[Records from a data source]
____

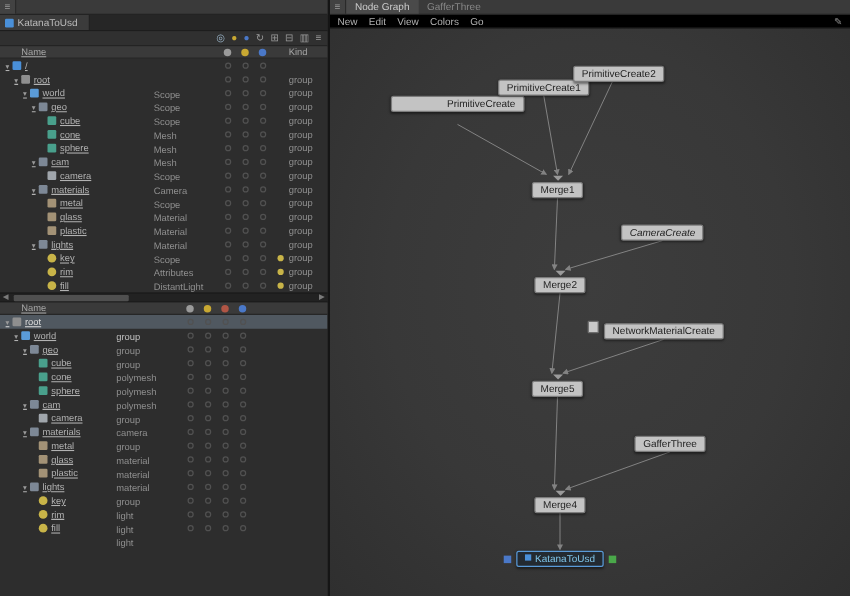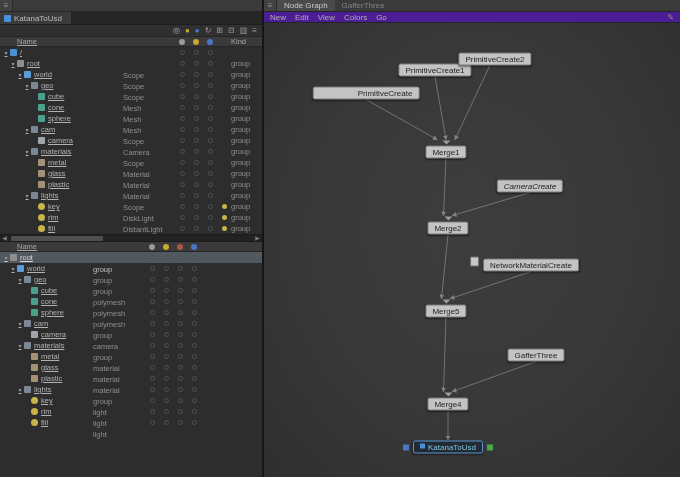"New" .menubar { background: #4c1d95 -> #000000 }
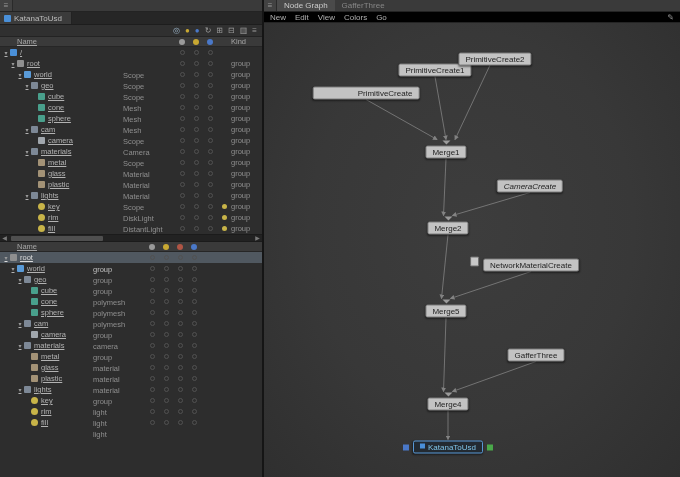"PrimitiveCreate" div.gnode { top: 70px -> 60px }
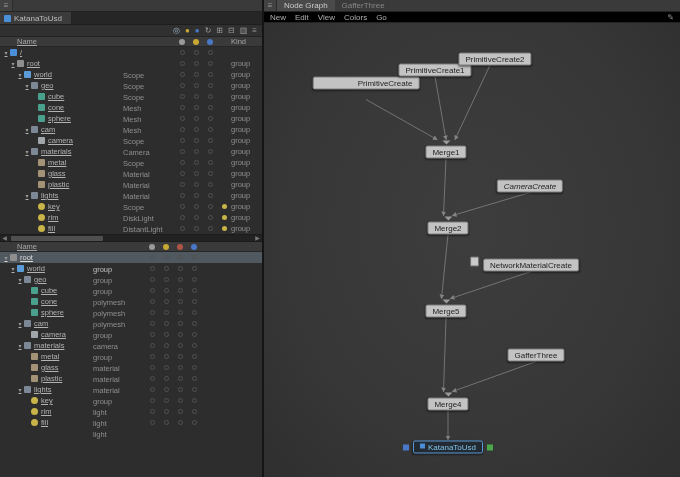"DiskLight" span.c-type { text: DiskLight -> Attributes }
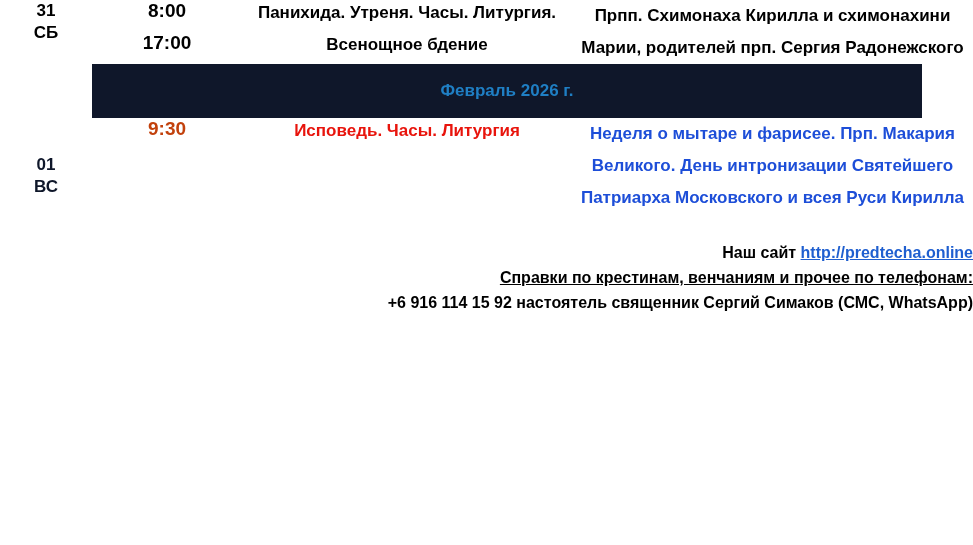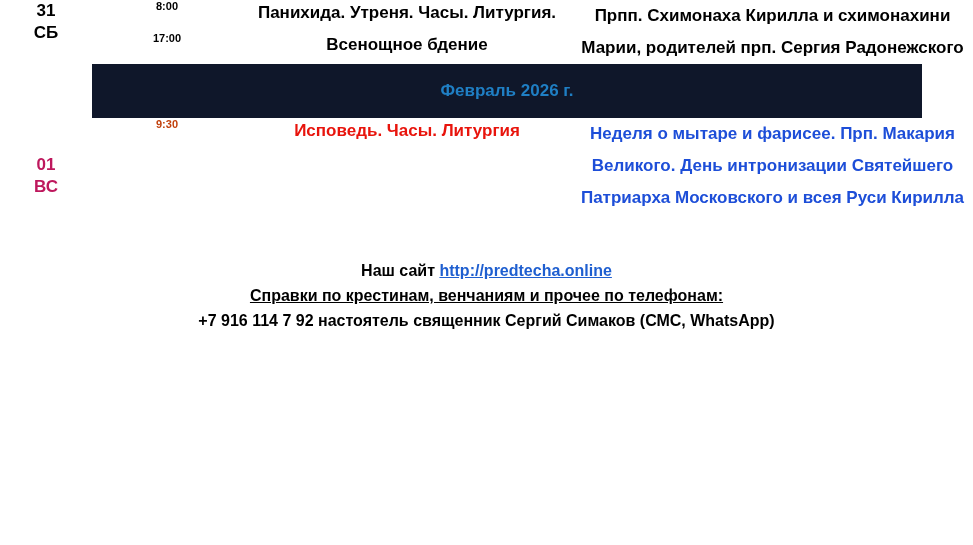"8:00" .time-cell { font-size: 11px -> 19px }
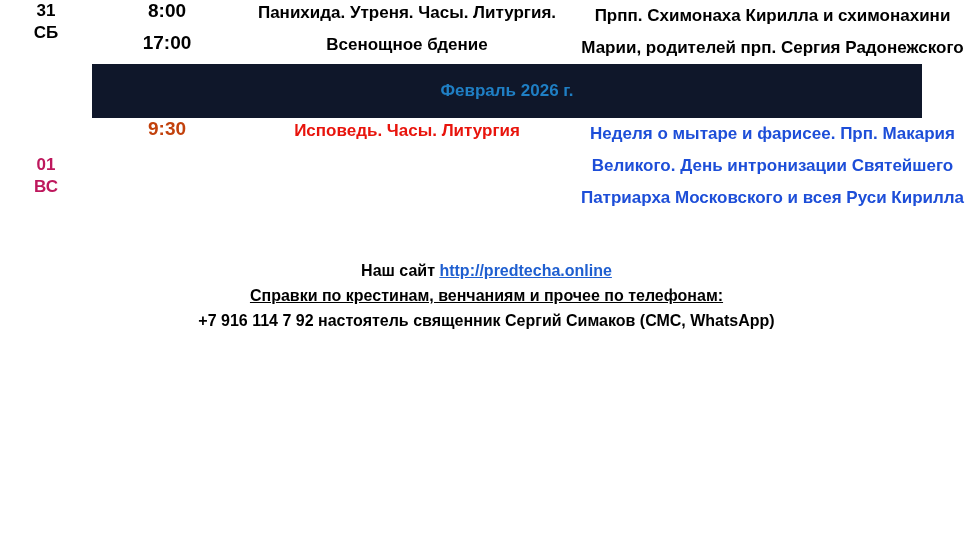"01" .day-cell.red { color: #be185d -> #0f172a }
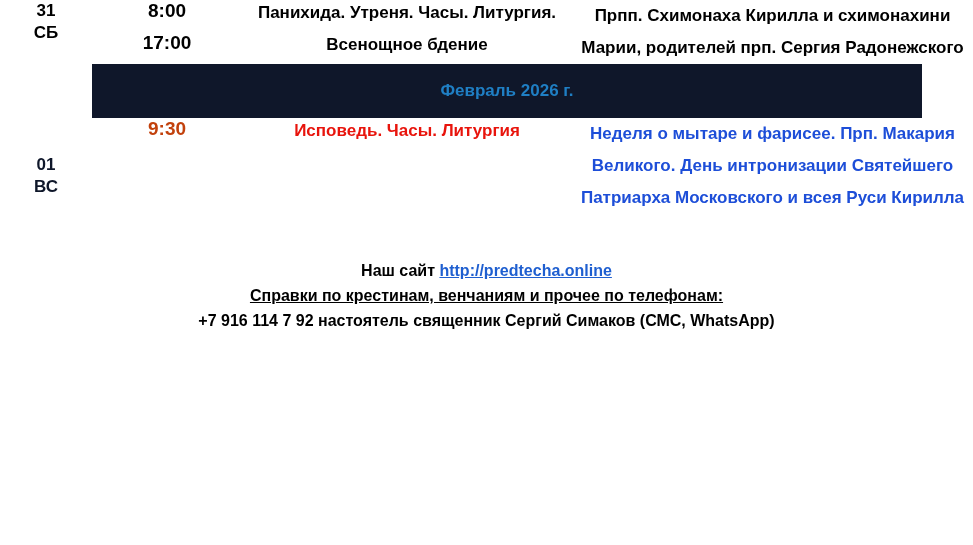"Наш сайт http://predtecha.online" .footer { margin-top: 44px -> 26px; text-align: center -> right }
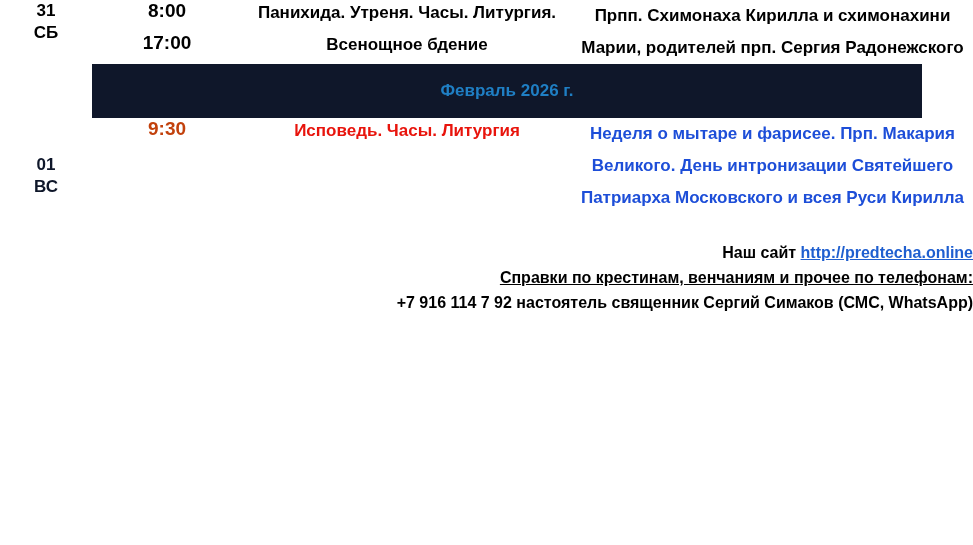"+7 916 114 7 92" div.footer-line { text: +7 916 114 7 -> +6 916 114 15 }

____

_EXERCISE DETAILS:_
From the line containing "color: #be185d ->" through the end of the entries, quote each line exactly and nothing else, excluding all pictures.

_SOLVED PROBLEM:_
"01" .day-cell.red { color: #be185d -> #0f172a }
"Наш сайт http://predtecha.online" .footer { margin-top: 44px -> 26px; text-align: center -> right }
"+7 916 114 7 92" div.footer-line { text: +7 916 114 7 -> +6 916 114 15 }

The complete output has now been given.